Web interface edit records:
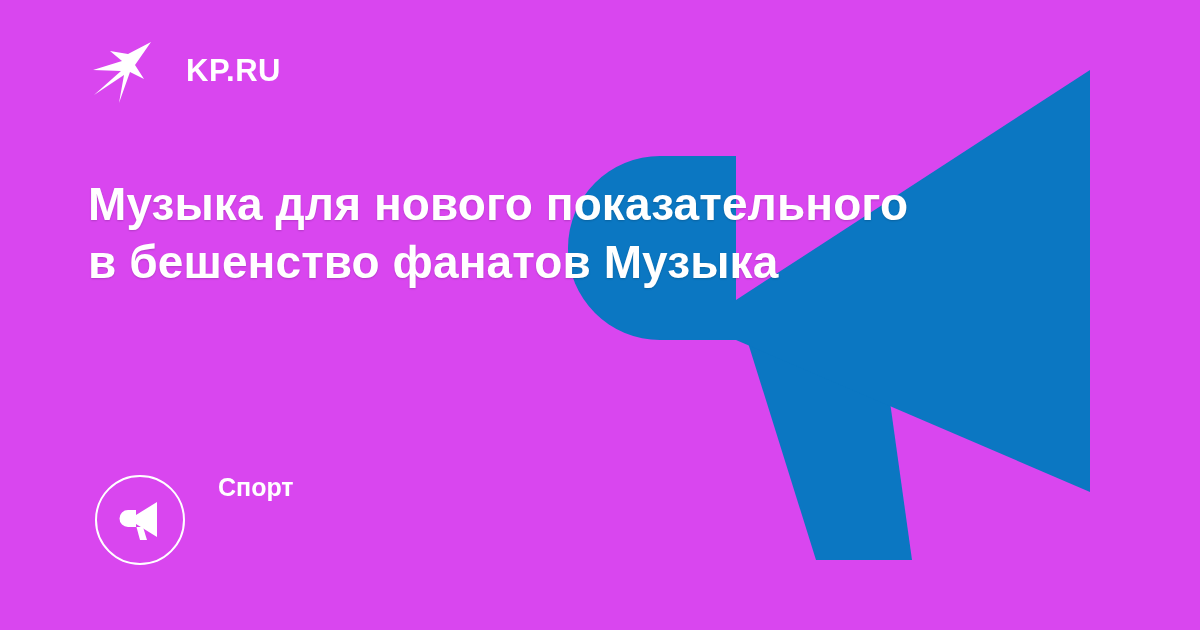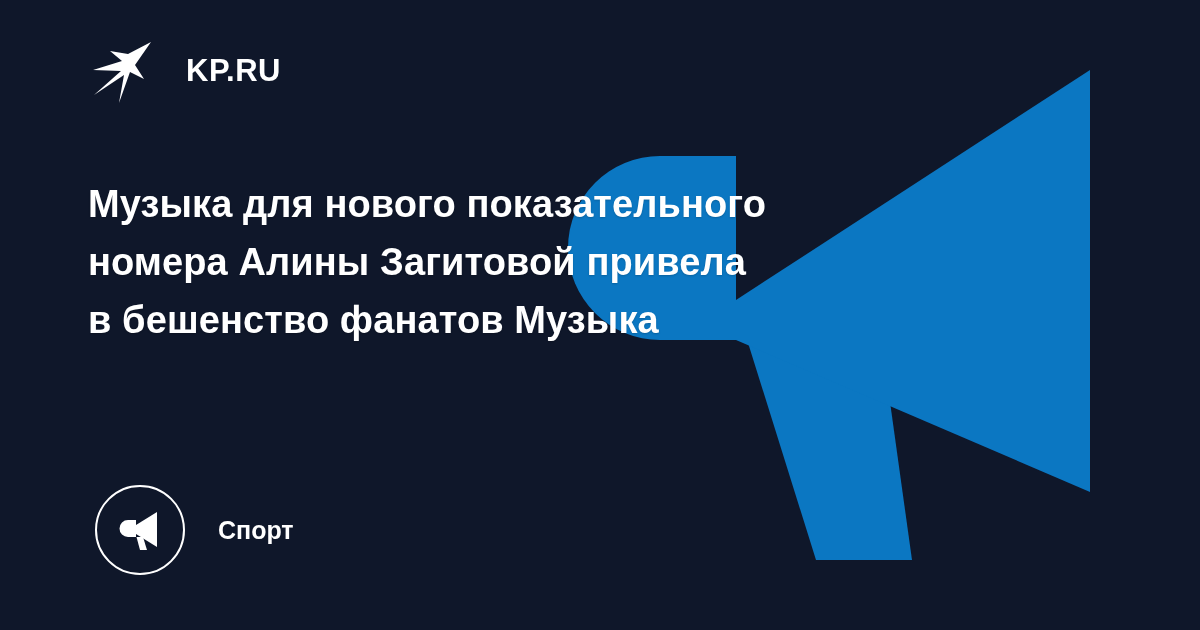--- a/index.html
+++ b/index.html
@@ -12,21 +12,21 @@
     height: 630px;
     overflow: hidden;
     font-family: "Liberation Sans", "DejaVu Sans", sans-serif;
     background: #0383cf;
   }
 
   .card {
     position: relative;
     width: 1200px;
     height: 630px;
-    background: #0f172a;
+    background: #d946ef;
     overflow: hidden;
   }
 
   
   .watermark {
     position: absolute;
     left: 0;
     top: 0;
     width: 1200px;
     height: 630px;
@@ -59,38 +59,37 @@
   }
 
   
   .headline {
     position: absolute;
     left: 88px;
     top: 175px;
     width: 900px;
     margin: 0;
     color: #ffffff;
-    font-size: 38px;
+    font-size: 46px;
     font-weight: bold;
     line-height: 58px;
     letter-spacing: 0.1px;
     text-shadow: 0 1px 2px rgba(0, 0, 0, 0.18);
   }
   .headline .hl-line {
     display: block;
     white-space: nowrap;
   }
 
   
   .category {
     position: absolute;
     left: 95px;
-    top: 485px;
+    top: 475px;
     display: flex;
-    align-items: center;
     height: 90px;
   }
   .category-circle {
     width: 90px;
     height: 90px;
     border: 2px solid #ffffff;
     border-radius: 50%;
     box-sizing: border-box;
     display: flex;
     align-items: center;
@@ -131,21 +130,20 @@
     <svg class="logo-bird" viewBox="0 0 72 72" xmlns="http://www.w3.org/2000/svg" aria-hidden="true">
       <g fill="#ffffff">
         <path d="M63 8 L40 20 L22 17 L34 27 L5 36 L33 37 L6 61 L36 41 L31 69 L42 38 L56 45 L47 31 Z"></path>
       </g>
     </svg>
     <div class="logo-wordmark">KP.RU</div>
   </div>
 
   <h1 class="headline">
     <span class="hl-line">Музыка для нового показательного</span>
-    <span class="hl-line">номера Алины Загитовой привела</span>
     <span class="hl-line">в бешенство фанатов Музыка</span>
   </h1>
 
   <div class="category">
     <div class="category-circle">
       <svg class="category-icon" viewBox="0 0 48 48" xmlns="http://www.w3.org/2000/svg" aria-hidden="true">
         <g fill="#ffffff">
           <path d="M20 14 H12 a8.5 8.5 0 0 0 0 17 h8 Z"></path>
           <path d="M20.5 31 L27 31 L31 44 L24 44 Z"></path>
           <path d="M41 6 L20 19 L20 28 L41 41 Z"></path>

==

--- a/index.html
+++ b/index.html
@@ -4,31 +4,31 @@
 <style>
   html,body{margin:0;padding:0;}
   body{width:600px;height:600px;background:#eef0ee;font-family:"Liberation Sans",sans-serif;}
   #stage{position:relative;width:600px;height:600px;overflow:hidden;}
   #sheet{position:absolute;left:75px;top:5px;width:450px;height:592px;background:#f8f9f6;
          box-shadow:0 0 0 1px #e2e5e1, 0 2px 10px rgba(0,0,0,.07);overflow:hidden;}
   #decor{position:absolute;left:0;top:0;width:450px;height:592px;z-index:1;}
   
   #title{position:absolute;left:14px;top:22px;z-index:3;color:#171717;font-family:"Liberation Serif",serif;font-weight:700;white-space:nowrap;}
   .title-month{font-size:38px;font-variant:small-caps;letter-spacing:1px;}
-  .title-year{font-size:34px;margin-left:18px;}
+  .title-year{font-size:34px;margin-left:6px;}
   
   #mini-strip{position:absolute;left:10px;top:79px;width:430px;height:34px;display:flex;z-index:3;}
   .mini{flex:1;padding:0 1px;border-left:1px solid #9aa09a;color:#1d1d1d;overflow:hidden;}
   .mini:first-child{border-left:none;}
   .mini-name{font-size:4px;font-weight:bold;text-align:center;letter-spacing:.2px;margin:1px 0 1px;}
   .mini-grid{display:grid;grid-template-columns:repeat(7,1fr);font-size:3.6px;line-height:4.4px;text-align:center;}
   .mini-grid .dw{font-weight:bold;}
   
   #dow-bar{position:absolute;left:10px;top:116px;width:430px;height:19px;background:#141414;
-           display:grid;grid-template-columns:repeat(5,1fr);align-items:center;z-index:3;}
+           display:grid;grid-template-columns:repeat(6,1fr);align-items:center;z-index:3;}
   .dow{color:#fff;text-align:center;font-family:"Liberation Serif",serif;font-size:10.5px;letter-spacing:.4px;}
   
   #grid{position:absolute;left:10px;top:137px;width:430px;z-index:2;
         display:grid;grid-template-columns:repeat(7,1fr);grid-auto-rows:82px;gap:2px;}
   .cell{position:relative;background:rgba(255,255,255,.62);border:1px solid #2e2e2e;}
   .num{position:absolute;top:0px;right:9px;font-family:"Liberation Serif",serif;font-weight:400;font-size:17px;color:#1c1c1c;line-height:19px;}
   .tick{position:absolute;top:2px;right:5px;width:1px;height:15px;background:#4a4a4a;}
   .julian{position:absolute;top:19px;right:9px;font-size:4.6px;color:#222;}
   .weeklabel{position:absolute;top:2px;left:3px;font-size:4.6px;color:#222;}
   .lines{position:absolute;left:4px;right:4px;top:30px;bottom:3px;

• Work instruction
Lines in the data that hold "border" must be located and copied.

• Written reply
     border: 2px solid #ffffff;
     border-radius: 50%;
     box-sizing: border-box;
   .mini{flex:1;padding:0 1px;border-left:1px solid #9aa09a;color:#1d1d1d;overflow:hidden;}
   .mini:first-child{border-left:none;}
   .cell{position:relative;background:rgba(255,255,255,.62);border:1px solid #2e2e2e;}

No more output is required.